Landau began a collaboration with businessman Steve Nassima in late 2020, after the Israeli government permitted the limited reopening of the nation's largest museums. The result was the opening of Nassima Landau, an art space in central Tel Aviv specializing in group exhibitions of international artists, in November.

===Curator of the Tel Aviv Museum of Art===
Landau was appointed Director and Chief Curator of the Tel Aviv Museum of Art in August 2012 by its board of directors, filling the vacancy left by Mordechai Omer's death in office. Her selection was welcomed by the Israeli contemporary art community, which had criticized the Tel Aviv Museum's board of directors for a lack of transparency and for not consulting Israeli artists in the decision-making process. Former Israel Museum curator Martin Weil also congratulated her appointment.

Following her appointment, Landau initiated numerous exhibitions including artists like Absalon, David Claerbout, Fiona Tan, Michael Borremans, Elmgreen & Dragset, Alina Szapocznikow, Taryn Simon, R. H. Quaytman, Hiroshi Sugimoto, and launched site specific projects in the Museum's Light Fall of Douglas Gordon, Joanna Vasconselos, Tom Friedman and Ibrahim Mahama among others. Landau curated exhibitions of Ydessa Hendeles, Christian Marclay, The Clock, Louise Bourgeois Twosome (with Jerry Gorovoy), Modern Times, Masterpieces from the Philadelphia Museum and Yayoi Kusama A Retrospective.

Landau established the Contemporary Art Department, Museum Friends and Volunteers organizations, initiated acquisition group of Israeli art, new branding of the museum, the renewal project of the sculpture garden and of the museum's main historical building, including its facade, new entrance hall, museum shop, the Nazarian Family Experiential Center and the Studio café open to the sculpture garden. She concluded her directorship at the Tel Aviv Museum of Art in December 2018, while the museum reached over one million visitors for the first time.

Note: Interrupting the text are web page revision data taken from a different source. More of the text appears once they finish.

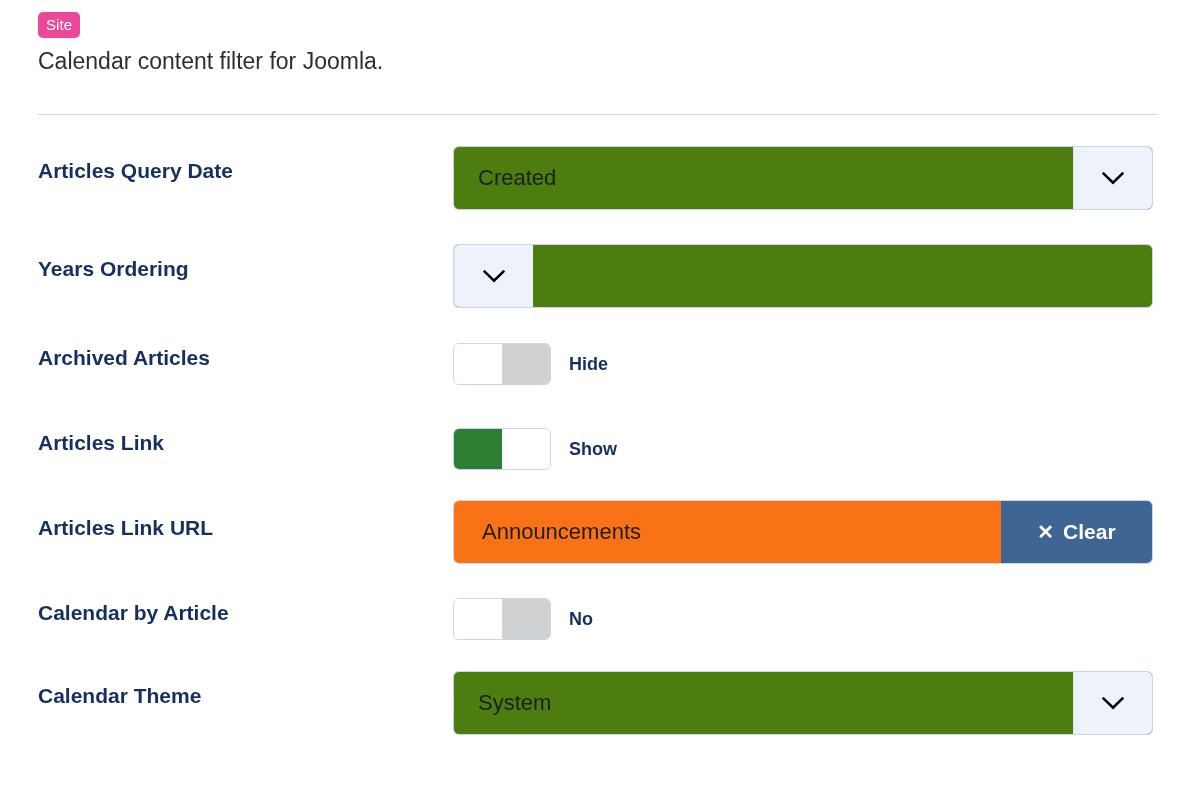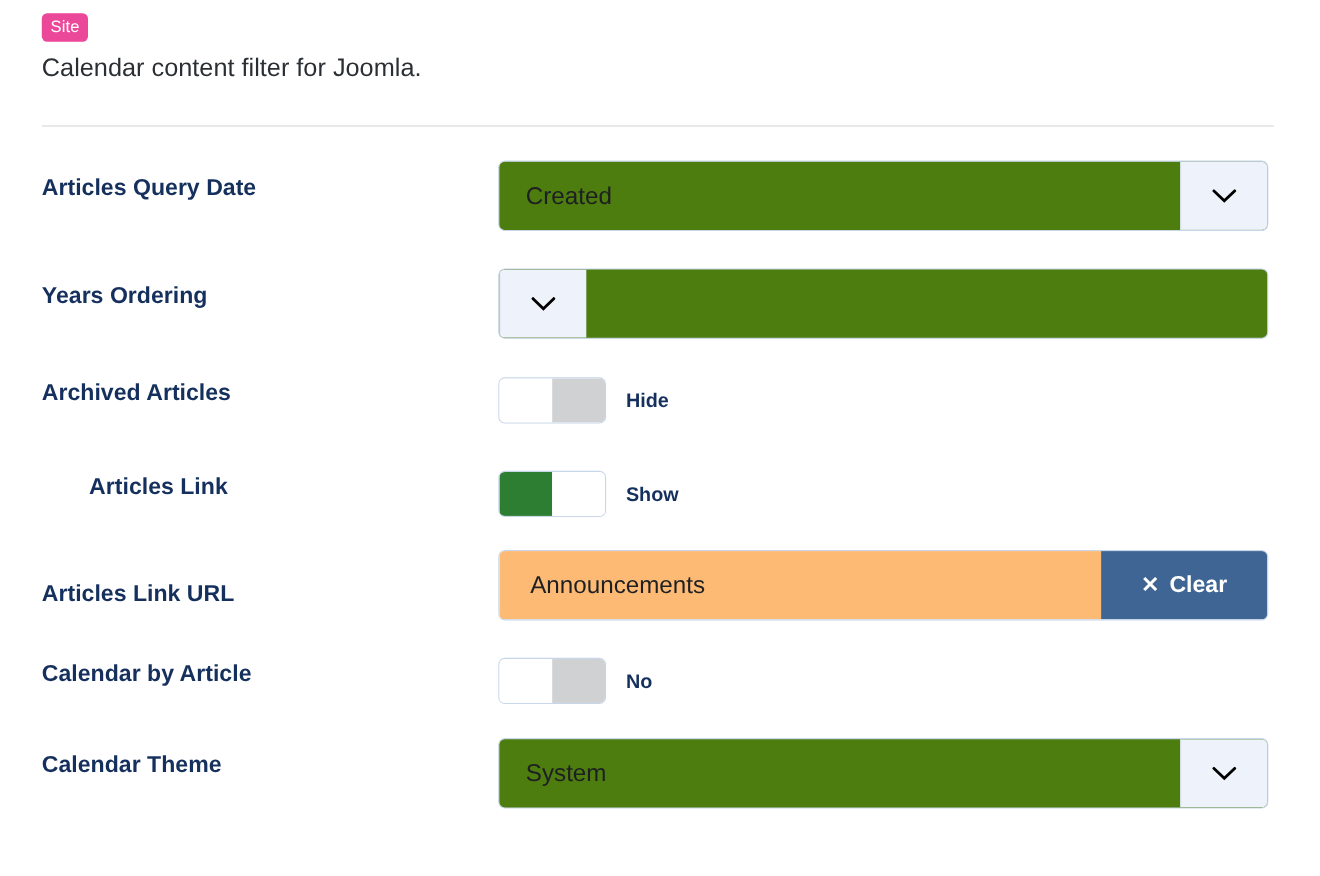--- a/index.html
+++ b/index.html
@@ -239,7 +239,7 @@
   </div>
 
   <div class="row">
-    <div class="label" style="top:18px;margin-left:43px;">Articles Link</div>
+    <div class="label" style="top:18px;">Articles Link</div>
     <div class="control" style="top:4px;">
       <div class="toggle-wrap">
         <div class="toggle on">

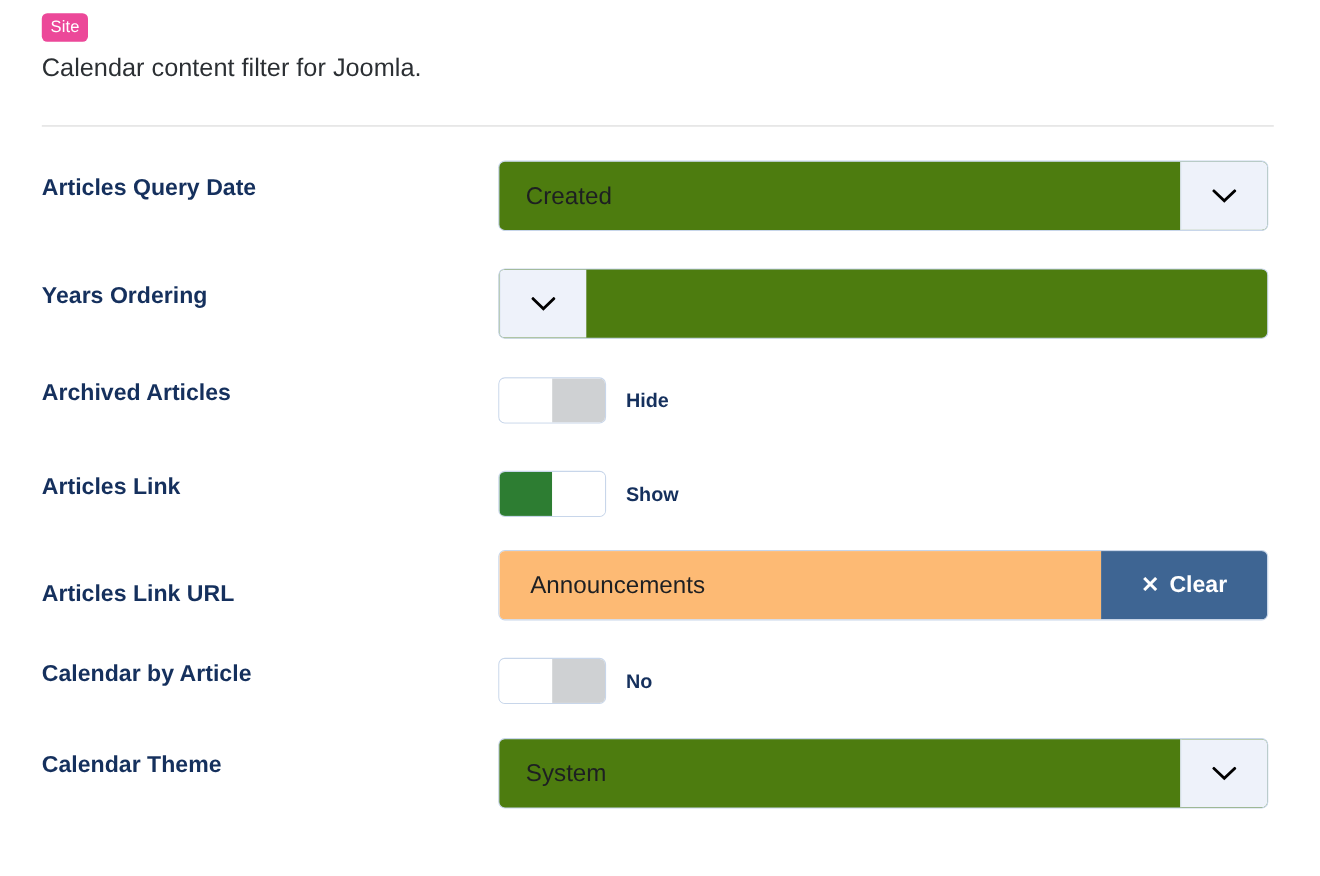--- a/index.html
+++ b/index.html
@@ -252,7 +252,7 @@
   </div>
 
   <div class="row">
-    <div class="label" style="top:18px;margin-top:12px;">Articles Link URL</div>
+    <div class="label" style="top:18px;">Articles Link URL</div>
     <div class="control" style="top:2px;">
       <div class="input-group">
         <div class="input-field">Announcements</div>

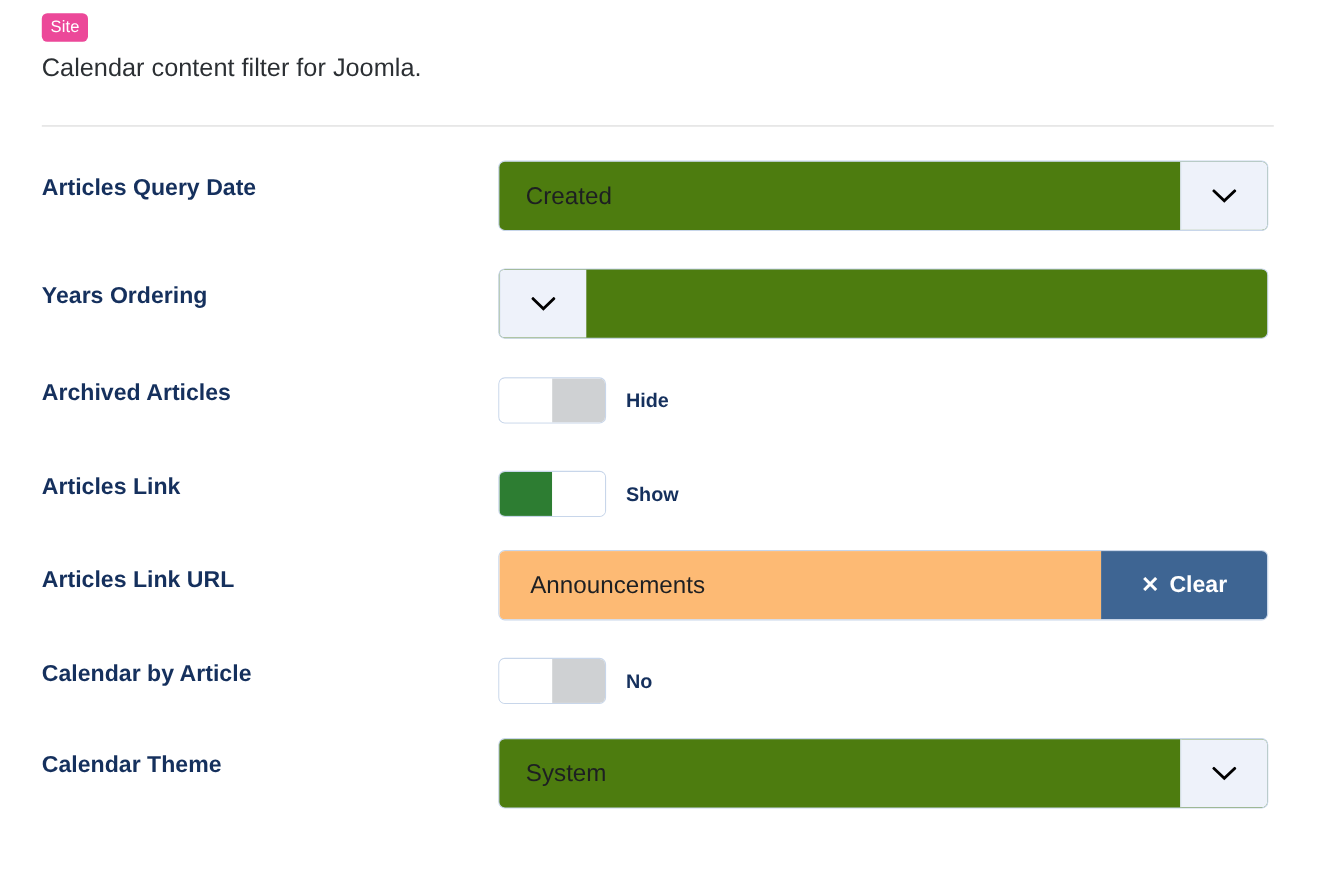--- a/index.html
+++ b/index.html
@@ -157,7 +157,7 @@
   }
   .input-field {
     flex: 1 1 auto;
-    background: #fdba74;
+    background: #f97316;
     display: flex;
     align-items: center;
     padding-left: 28px;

In 2015, to mark the 50th anniversary of establishment of German-Israeli relations, Landau and a team of curators have curated an exhibition of selected artworks from the Tel Aviv Museum of Art's collections held at the Martin-Gropius-Bau in Berlin. 72 pieces were transferred to Berlin in the first exhibition of the Tel Aviv Museum's collection in Germany. The artworks selected from three departments at the Tel Aviv Museum of Art: Modern Art, Prints and Drawings, and Israeli Art.

==Personal life ==
She is married to Yoram Feldhay, has a son, Danny, and a daughter, Maya.